*** Opening SOURCE DATA ***

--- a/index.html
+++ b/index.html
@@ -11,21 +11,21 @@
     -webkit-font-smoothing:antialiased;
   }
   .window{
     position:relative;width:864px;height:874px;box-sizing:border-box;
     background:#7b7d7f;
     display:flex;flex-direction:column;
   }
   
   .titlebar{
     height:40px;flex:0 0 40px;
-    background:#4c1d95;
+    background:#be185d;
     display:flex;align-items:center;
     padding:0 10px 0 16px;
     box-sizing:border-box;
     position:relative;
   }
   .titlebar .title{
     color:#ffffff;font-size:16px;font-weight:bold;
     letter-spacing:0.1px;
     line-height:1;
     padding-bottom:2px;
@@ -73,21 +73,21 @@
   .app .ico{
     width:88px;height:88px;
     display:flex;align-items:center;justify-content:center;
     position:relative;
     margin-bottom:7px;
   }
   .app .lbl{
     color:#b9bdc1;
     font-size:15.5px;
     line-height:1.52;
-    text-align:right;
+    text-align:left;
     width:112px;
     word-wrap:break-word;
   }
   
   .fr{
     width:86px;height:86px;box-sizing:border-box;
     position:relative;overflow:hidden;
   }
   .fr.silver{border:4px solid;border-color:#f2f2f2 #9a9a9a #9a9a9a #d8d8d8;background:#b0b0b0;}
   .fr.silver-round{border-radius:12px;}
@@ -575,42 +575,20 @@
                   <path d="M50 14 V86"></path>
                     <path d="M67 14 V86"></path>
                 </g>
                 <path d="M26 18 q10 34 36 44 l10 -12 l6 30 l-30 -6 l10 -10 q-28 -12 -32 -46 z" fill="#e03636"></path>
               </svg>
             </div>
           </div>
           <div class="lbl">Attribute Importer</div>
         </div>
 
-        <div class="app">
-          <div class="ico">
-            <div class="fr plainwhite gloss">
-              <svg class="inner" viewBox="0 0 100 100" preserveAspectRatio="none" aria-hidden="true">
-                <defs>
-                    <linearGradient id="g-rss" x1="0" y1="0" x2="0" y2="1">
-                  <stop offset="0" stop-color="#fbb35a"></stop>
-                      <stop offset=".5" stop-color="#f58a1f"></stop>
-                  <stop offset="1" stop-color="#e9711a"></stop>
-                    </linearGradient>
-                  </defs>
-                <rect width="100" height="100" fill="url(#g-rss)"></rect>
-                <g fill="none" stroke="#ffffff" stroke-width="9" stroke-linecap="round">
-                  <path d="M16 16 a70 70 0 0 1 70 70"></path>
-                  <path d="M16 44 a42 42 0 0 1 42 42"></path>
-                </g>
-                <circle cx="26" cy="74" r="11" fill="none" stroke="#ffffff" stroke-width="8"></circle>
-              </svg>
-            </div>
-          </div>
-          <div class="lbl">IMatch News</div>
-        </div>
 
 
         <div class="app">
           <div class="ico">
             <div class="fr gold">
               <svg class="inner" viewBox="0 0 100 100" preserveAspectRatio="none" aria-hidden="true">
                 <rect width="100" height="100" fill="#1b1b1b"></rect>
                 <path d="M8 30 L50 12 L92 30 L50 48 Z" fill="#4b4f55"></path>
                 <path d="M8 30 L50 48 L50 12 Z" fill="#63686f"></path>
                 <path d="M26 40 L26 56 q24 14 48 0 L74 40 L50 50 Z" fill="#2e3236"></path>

*** Closing SOURCE DATA ***
*** Opening SOURCE DATA ***

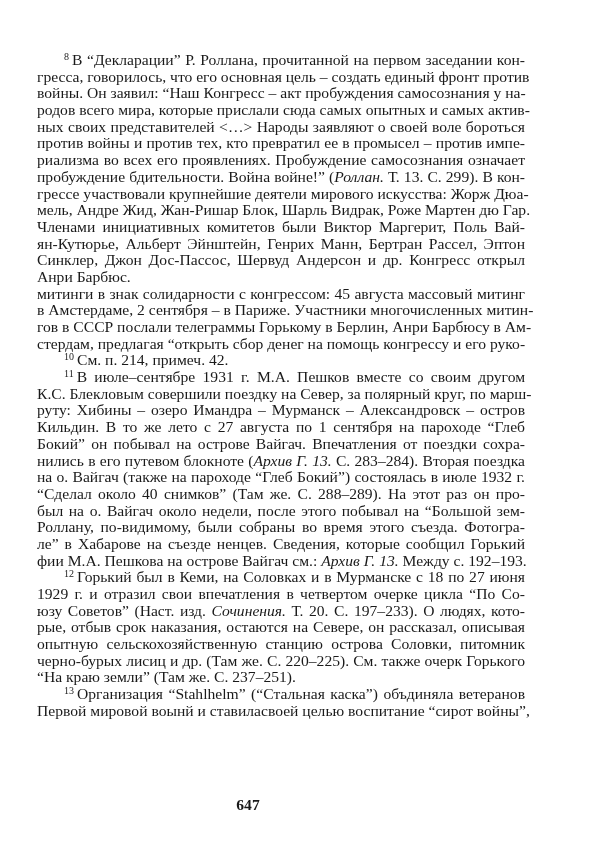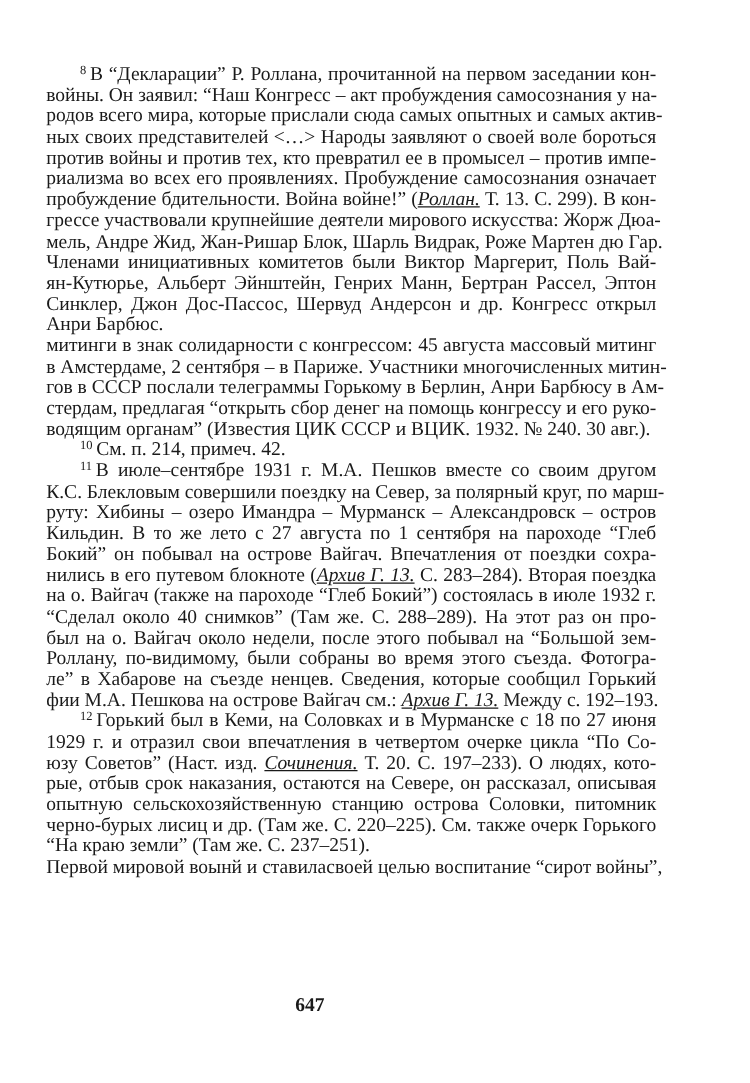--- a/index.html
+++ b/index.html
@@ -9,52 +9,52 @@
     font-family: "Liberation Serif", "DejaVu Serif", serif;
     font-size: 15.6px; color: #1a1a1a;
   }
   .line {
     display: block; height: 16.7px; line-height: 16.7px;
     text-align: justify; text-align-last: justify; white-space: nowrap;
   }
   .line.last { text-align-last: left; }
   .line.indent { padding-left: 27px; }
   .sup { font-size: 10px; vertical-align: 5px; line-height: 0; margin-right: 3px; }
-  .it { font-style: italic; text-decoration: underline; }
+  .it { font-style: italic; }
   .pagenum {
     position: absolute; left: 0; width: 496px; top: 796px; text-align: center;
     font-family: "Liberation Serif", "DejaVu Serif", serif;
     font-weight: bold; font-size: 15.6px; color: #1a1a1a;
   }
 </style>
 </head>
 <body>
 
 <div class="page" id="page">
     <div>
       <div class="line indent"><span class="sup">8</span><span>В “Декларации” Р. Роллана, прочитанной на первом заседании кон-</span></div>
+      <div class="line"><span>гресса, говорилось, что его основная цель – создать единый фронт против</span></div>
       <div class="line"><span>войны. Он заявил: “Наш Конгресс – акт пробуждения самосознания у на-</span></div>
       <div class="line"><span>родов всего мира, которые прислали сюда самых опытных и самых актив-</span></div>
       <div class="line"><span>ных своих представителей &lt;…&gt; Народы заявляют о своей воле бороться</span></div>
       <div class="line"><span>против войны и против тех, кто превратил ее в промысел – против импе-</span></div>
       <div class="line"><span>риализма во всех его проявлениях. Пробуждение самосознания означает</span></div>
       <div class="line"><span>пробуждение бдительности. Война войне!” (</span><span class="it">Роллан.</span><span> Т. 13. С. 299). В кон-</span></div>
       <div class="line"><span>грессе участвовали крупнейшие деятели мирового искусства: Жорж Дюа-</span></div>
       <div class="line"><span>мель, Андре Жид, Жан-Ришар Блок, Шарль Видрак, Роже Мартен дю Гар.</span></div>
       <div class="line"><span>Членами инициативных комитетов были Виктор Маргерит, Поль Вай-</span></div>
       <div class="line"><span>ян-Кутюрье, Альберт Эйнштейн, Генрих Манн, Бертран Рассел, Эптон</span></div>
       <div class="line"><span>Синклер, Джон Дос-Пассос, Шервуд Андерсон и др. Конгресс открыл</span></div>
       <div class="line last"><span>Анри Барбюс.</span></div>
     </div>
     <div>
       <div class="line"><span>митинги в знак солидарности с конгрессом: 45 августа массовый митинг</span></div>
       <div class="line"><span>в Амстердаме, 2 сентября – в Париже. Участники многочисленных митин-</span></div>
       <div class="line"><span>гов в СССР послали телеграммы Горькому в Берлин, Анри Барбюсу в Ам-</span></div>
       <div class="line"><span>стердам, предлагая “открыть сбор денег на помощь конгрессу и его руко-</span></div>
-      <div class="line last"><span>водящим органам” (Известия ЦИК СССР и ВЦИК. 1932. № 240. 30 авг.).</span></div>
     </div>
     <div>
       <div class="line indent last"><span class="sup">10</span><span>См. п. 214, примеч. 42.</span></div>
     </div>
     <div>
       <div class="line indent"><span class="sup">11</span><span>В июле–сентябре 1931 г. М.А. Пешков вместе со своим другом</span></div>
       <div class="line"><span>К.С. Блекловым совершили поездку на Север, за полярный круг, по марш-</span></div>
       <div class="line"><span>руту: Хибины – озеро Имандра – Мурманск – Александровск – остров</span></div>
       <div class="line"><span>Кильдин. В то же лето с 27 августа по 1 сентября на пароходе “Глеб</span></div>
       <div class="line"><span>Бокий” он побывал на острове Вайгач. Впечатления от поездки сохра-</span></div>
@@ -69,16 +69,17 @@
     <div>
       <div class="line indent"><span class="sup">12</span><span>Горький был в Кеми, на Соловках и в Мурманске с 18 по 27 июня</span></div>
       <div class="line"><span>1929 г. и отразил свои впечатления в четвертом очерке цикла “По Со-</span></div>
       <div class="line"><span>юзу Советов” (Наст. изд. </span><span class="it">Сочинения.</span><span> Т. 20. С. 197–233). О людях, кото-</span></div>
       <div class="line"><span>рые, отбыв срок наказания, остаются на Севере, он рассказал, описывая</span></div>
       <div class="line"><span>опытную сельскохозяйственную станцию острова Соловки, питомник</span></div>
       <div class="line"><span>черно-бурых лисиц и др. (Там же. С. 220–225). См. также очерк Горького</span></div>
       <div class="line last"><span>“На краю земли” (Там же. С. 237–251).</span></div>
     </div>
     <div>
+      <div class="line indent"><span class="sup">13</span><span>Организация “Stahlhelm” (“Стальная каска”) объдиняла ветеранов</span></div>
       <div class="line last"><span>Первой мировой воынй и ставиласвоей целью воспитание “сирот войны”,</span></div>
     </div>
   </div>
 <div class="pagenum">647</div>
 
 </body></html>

*** Closing SOURCE DATA ***
*** Opening SOURCE DATA ***

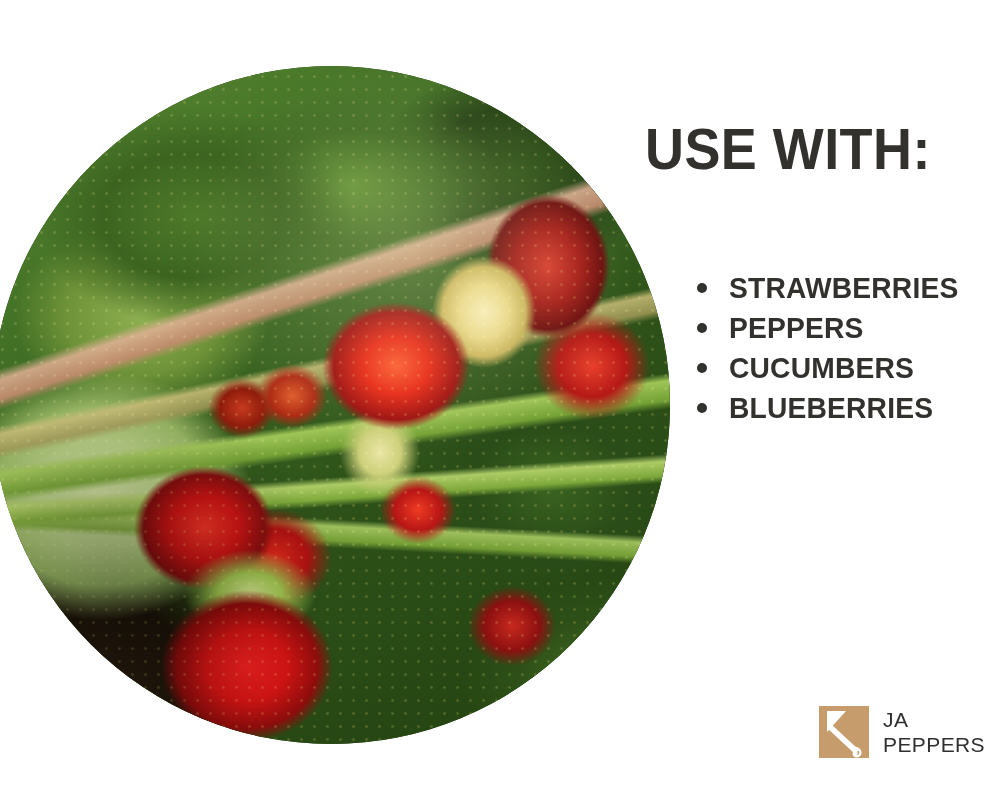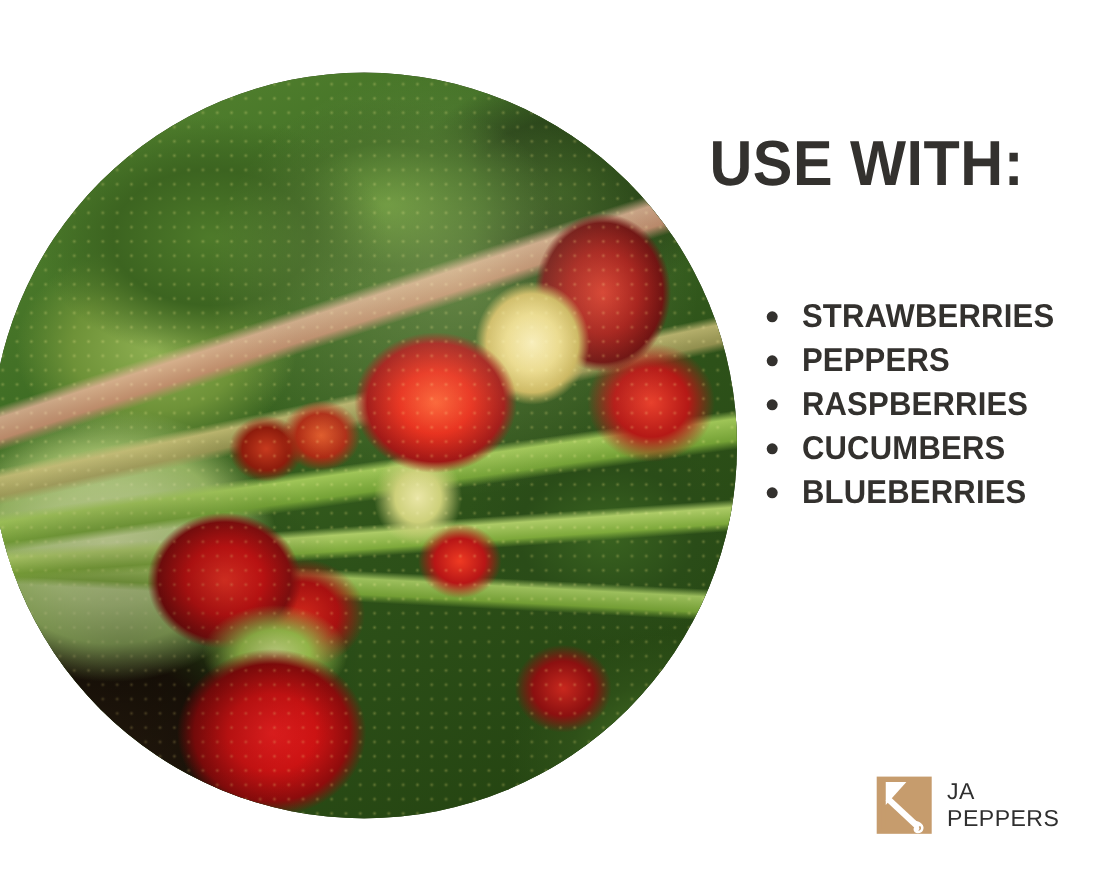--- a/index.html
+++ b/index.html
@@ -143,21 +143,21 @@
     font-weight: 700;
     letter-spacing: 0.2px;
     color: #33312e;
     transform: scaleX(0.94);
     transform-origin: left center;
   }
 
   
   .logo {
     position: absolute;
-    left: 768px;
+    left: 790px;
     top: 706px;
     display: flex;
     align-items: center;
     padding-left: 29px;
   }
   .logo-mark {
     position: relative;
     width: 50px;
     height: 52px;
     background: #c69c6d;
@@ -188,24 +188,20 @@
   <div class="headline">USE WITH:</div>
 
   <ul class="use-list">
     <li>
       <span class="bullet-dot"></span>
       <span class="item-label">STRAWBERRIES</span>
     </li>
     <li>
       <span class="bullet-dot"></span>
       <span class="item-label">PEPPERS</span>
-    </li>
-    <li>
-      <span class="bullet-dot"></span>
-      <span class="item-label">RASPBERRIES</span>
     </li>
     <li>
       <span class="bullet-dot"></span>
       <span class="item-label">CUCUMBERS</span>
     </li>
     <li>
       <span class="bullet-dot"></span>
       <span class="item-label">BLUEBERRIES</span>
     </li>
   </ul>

*** Closing SOURCE DATA ***

EXERCISE = The answer must be the number of lines in the records where the string "stop" is found, stated alone.

EXPECTED ANSWER = 3